Data for this exercise:
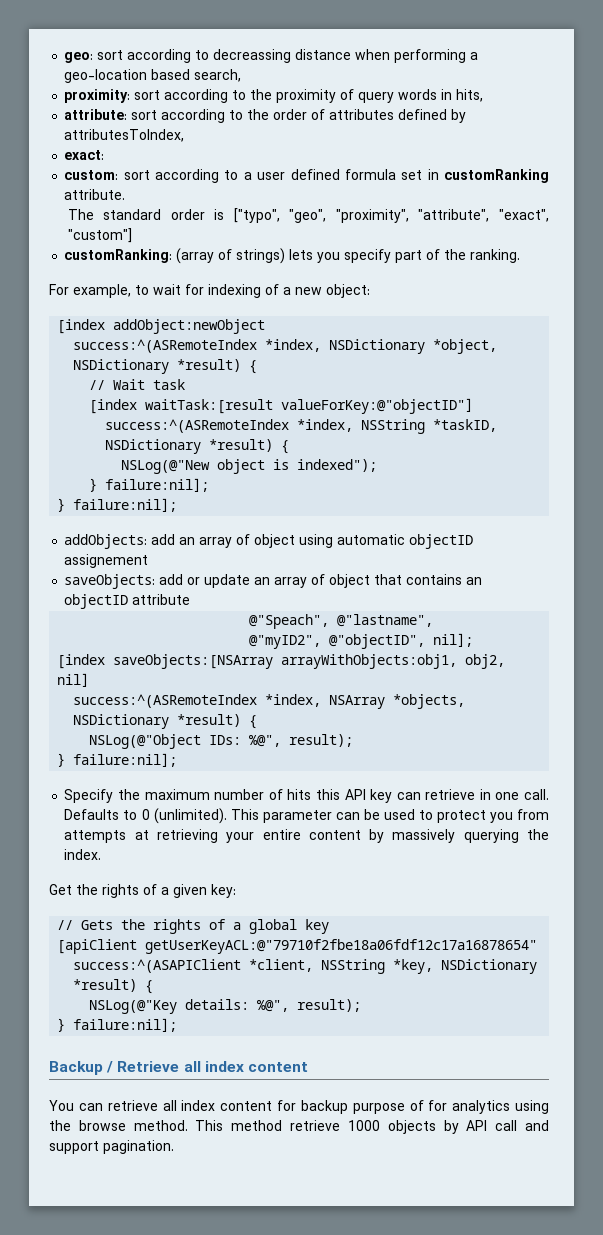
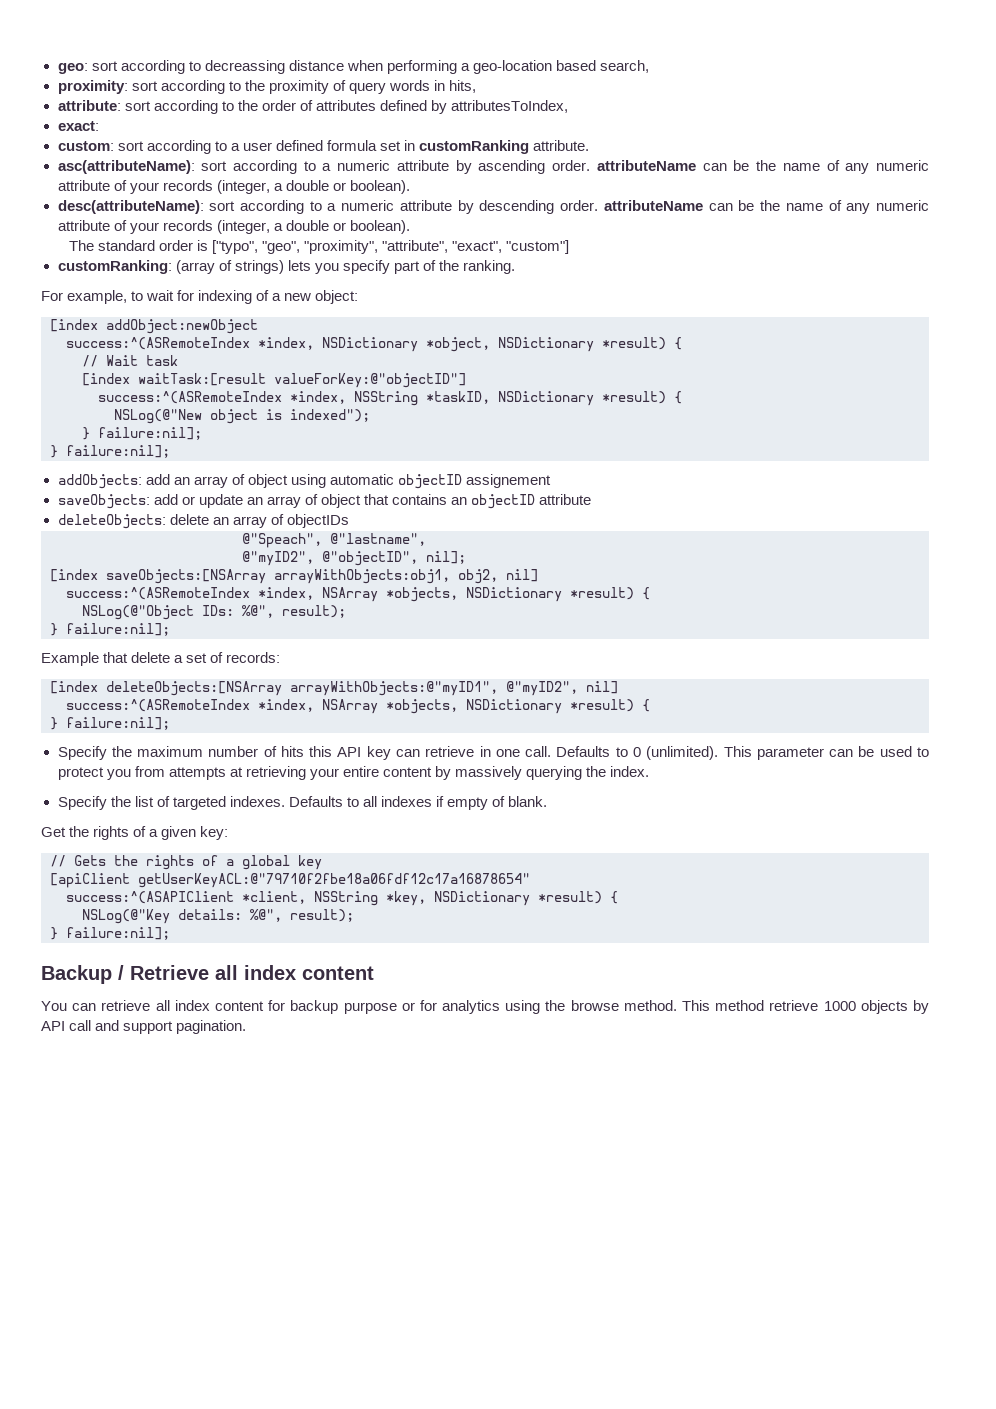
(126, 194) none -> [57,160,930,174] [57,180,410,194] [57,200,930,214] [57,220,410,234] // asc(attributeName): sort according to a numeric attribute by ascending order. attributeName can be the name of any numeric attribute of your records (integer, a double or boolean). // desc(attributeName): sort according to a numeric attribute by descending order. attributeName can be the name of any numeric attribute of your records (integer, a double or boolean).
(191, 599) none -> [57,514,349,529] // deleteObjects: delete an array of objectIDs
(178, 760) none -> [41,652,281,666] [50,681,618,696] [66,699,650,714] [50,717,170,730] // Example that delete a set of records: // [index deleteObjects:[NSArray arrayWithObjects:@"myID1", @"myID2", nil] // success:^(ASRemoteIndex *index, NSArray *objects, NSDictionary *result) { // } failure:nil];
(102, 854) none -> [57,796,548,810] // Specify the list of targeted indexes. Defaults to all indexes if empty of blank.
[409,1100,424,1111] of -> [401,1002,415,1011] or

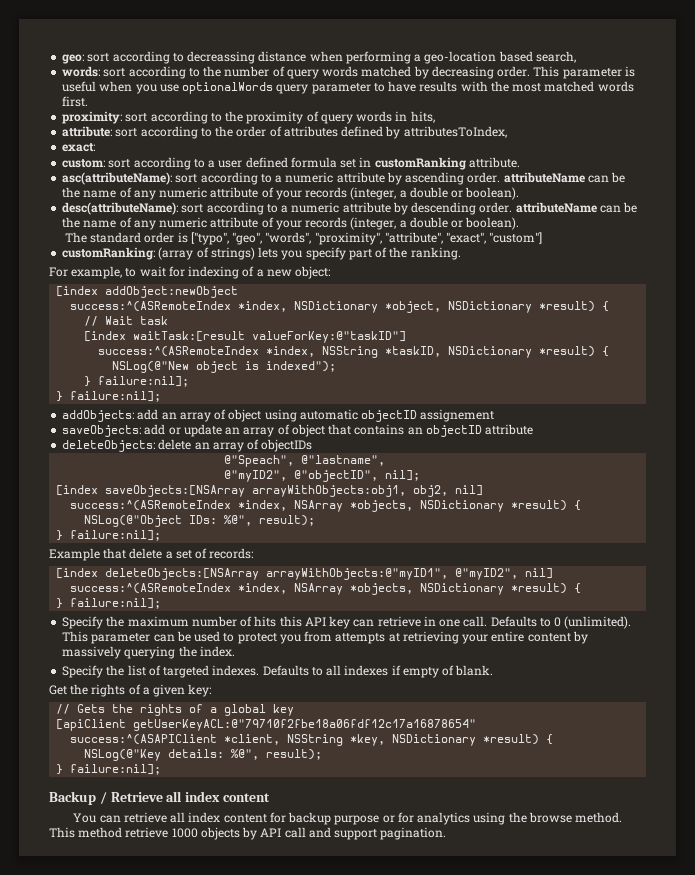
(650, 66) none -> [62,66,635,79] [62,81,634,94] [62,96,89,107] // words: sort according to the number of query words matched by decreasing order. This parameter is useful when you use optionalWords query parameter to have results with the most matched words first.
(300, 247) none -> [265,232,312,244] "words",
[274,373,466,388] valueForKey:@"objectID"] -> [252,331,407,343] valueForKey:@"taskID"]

Task to complete: Please reproduce only the lines from the one holding "(102, 854) none" through the final line of the listing above, both included, with each picture left out.

Answer space:
(102, 854) none -> [57,796,548,810] // Specify the list of targeted indexes. Defaults to all indexes if empty of blank.
[409,1100,424,1111] of -> [401,1002,415,1011] or

(650, 66) none -> [62,66,635,79] [62,81,634,94] [62,96,89,107] // words: sort according to the number of query words matched by decreasing order. This parameter is useful when you use optionalWords query parameter to have results with the most matched words first.
(300, 247) none -> [265,232,312,244] "words",
[274,373,466,388] valueForKey:@"objectID"] -> [252,331,407,343] valueForKey:@"taskID"]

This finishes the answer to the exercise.